**** RECORDS TO PROCESS ****
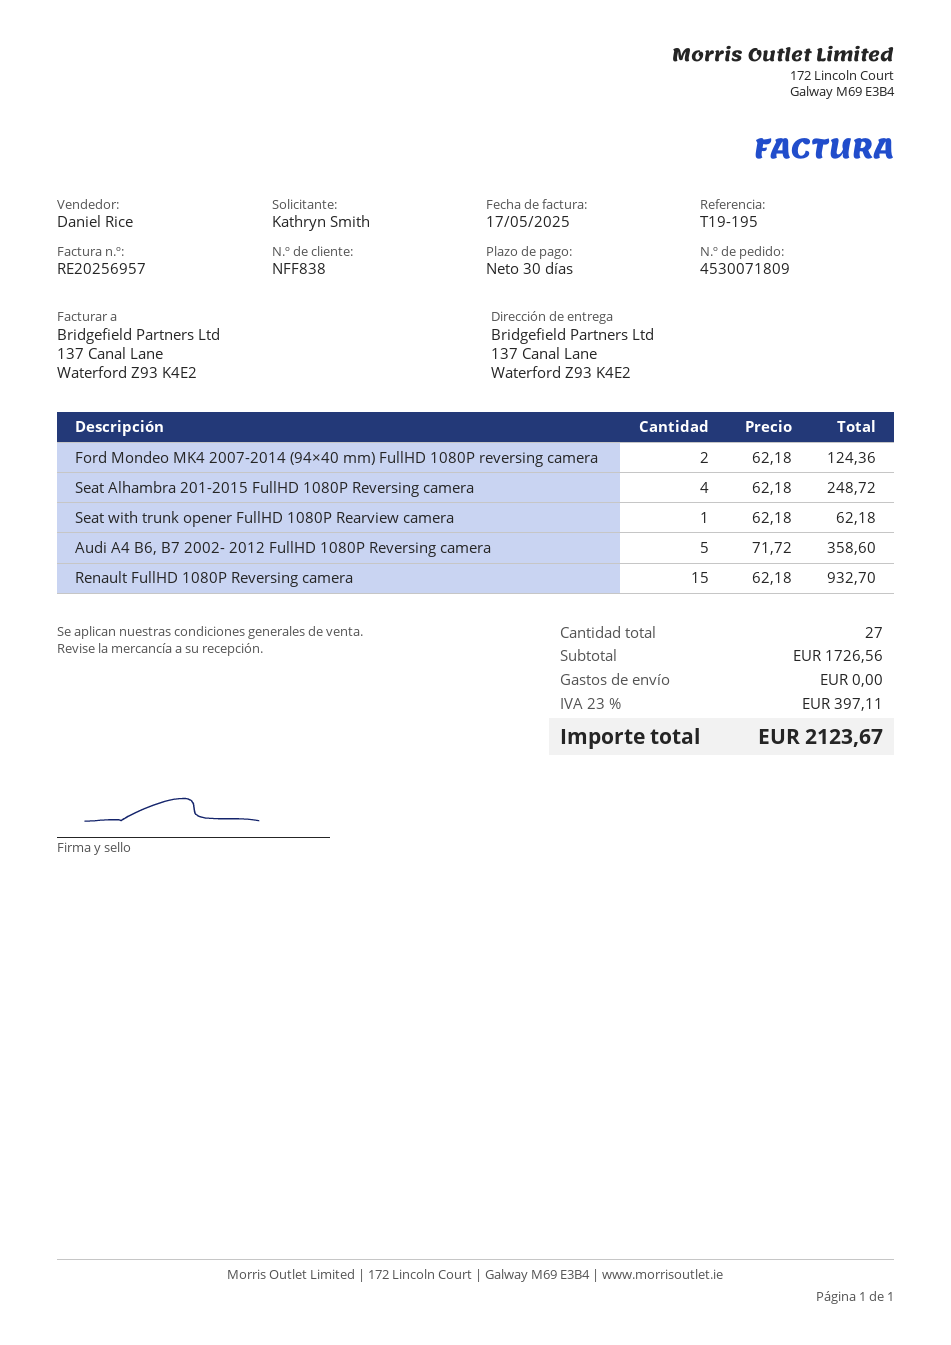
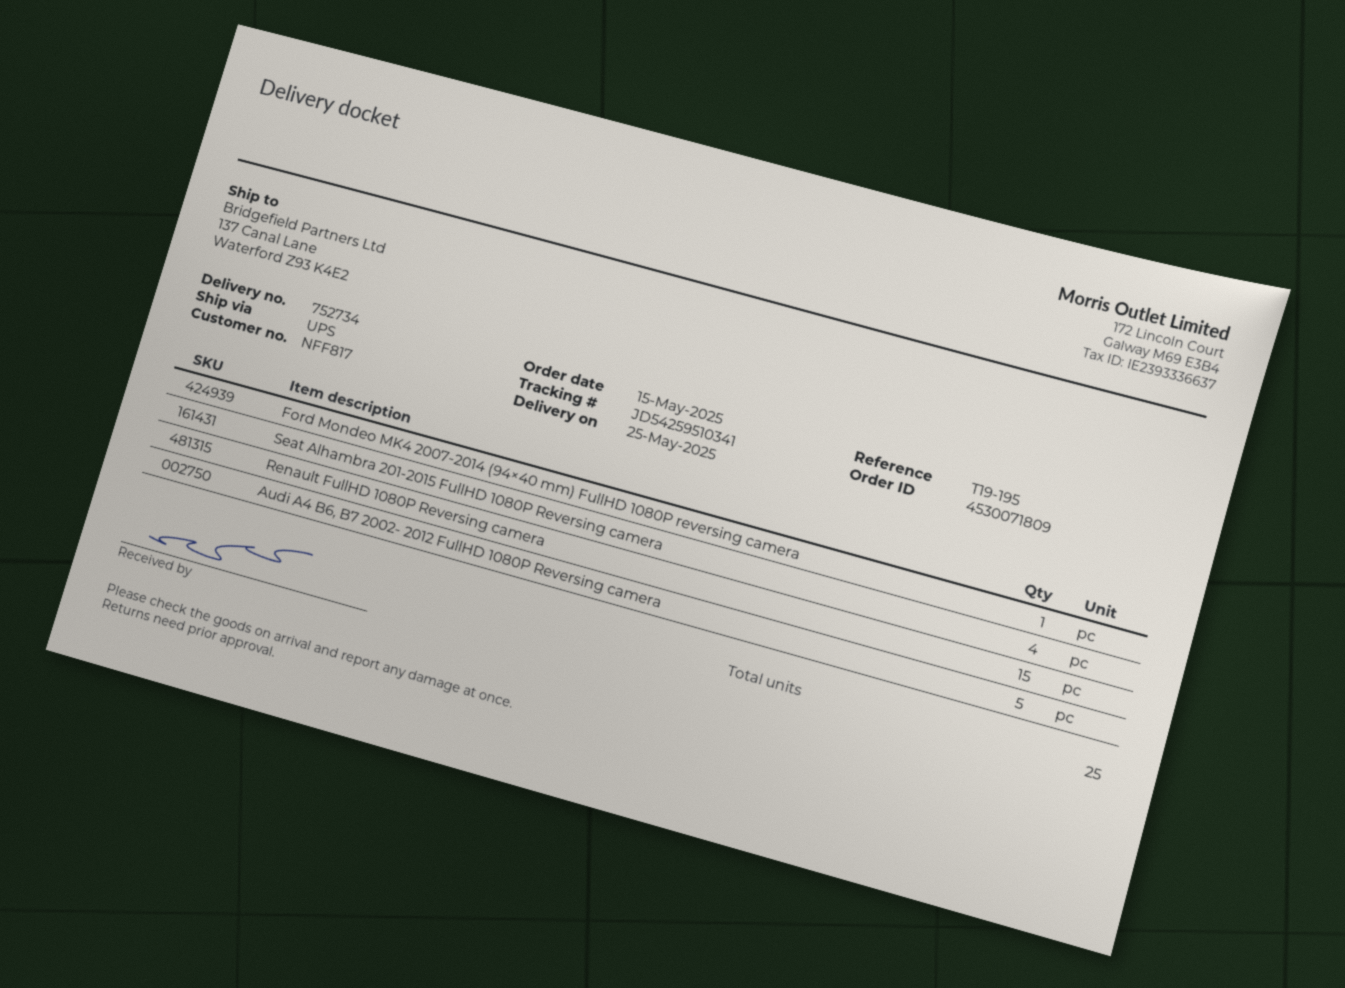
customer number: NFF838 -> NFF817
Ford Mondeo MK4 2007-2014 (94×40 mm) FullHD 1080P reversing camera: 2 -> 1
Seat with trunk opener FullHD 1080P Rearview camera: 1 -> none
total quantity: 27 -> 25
****
**** RECORDS TO PROCESS ****
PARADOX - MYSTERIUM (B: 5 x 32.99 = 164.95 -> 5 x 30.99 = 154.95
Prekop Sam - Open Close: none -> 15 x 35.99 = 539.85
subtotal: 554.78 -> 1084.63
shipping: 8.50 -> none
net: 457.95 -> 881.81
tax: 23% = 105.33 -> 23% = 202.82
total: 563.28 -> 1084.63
****
**** RECORDS TO PROCESS ****
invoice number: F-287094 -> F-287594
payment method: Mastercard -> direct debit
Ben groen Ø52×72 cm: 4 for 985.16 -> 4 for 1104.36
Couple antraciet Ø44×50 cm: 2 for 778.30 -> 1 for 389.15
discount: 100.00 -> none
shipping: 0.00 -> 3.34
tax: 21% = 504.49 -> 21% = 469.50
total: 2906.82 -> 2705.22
****
• EXERCISE BRIEF
Number of lines holding the word "FullHD" in the material: give this value and nothing more.

• RESPONSE BOX
2